Of the 50-odd 000 miles on the motorhome's clock at least 40000 miles were clocked up in Europe.
To generalise, Germans, good drivers but can be impatient and arrogant. French, they drive with a perpetual Gaelic shrug, except their women who drive like harridans. 
Spanish, good, fast but suicidal. Portugese, two types, Mama and Papa going home after the market and several bottles of vino, their car knows the way but is in no hurry to get home. And the young ones who think every road is a race track.

Could be that my perspective derives from living in the busy south-east of the UK and driving in rural Europe. Driving in any city in the world is going to be an 'interesting' experience for an out-of-towner.


----------



## Penquin (Oct 15, 2007)

I have a very large degree of sympathy with Spacerunner's comments about the style of driving across Europe, most French drivers give much greater clearance at "Give Way" junctions and wait considerably longer than their UK counterparts. BUT it does depend on what part of France you are in - driving in Paris is VERY similar to that found in London or any other big city. Rural standards differ considerably and in many cases French drivers, irrespective of gender or age are more tolerant than those commonly experienced in the UK.
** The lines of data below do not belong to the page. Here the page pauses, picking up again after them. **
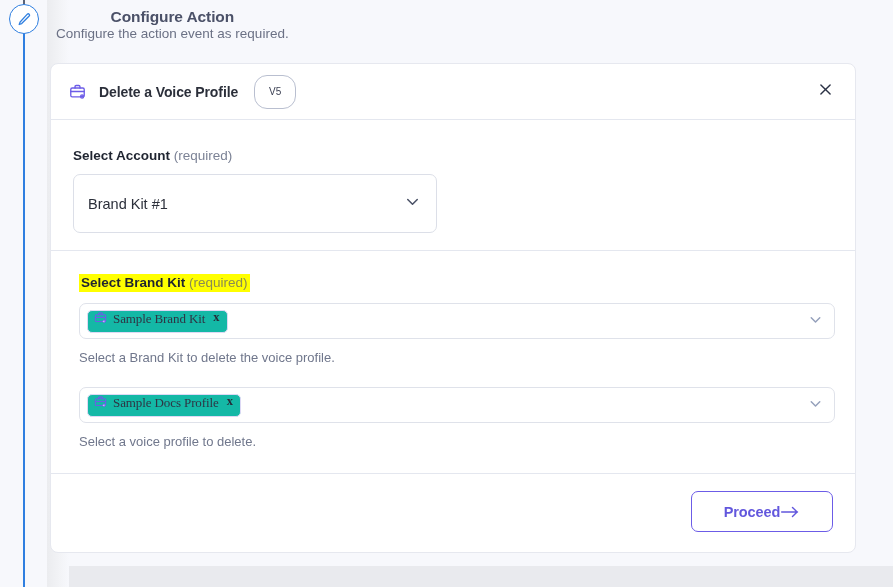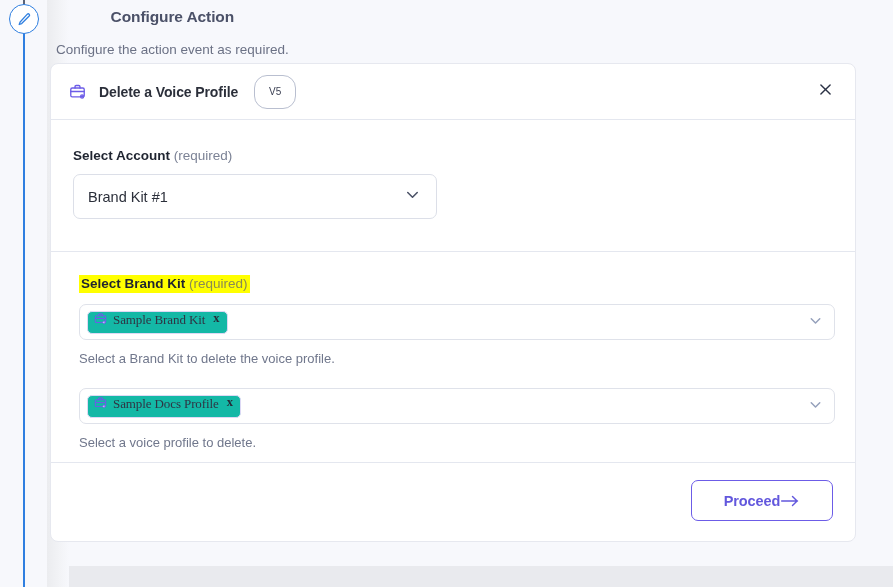"Configure the action event as" .page-sub { margin-top: 16px -> 0 }
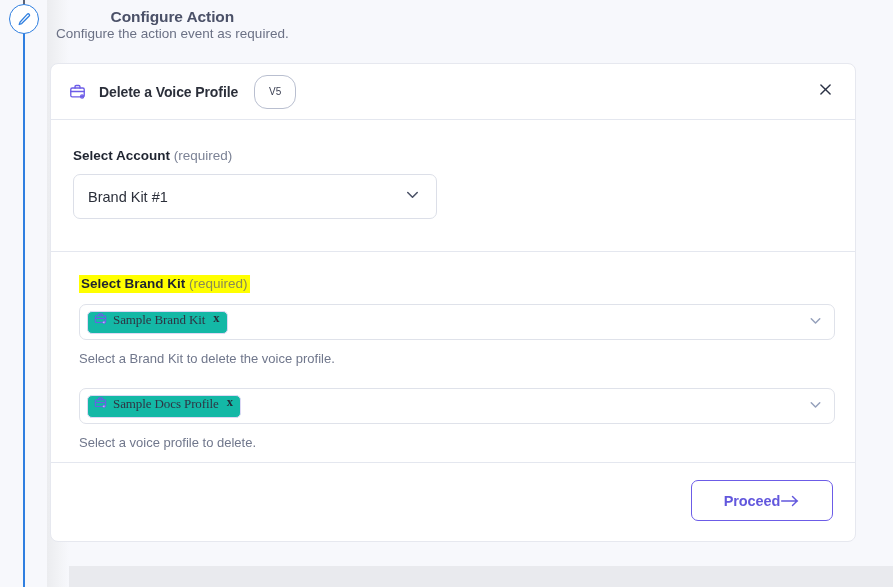"Select Account (required)" .section-account { padding: 26px 22px 32px 22px -> 26px 22px 17px 22px }
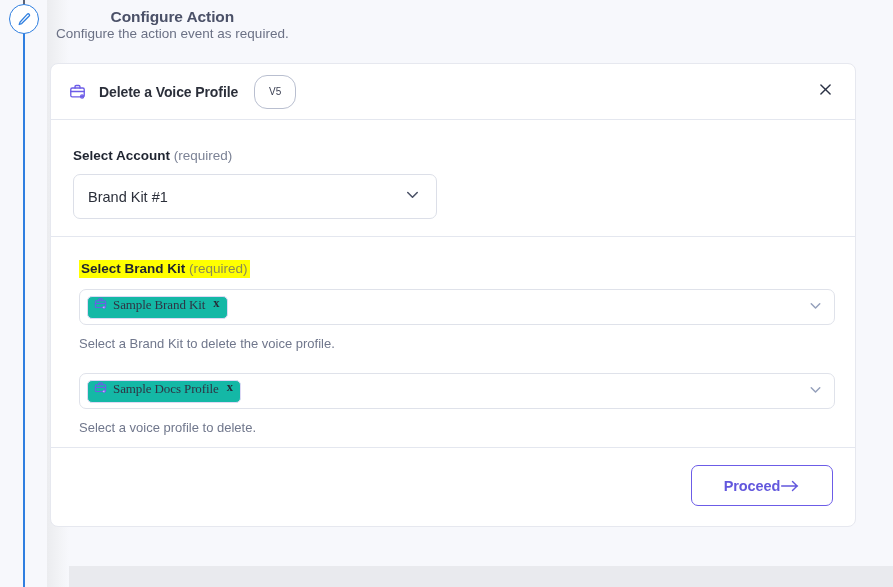"Brand Kit #1" .select-single { height: 45px -> 59px }
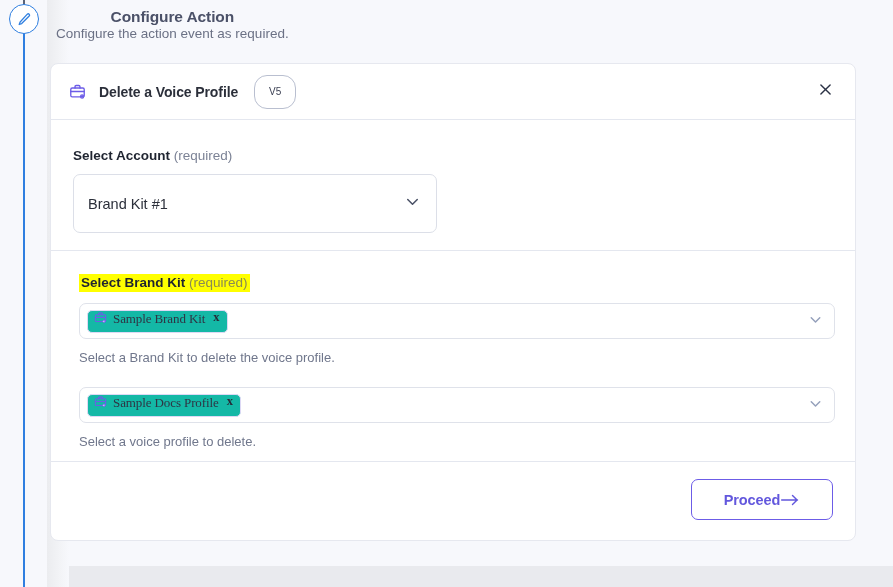"Select Brand Kit (required)" .section-fields { padding: 22px 22px 12px 28px -> 22px 22px 24px 28px }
BUT, tailgating and overtaking on solid white lines IS a big problem and one that is acknowledged by many authorities as a problem that needs to be addressed, but whether it will ever change is debatable. The "Priorite a droit" rule is not understood by visitors or French residents alike - or is equally ignored as one cannot discern the reason for "overlooking" it.

Of course, my driving is not that of a professional (now), but I have driven more than 50,000 km in France and also have driven in many European and some Middle Eastern countries as well as Turkey, the US and Bermuda so I do feel justified in my perceptions, others of course may disagree based on their experiences, which just goes to show that there is a range of standards whether you happen to be....

Dave


----------



## hblewett (Jan 28, 2008)

I have read the requirements for motoring in most Europen countries, and I'm sure that in some of them it is a requirement (whether legal of 'highway code/recommended' I don't know to signal very time you change lanes on a dual c'way. O/H is very keen on signalling when she is driving although I have advanced the argument that you should know if there is anyone who will see your signal or not. 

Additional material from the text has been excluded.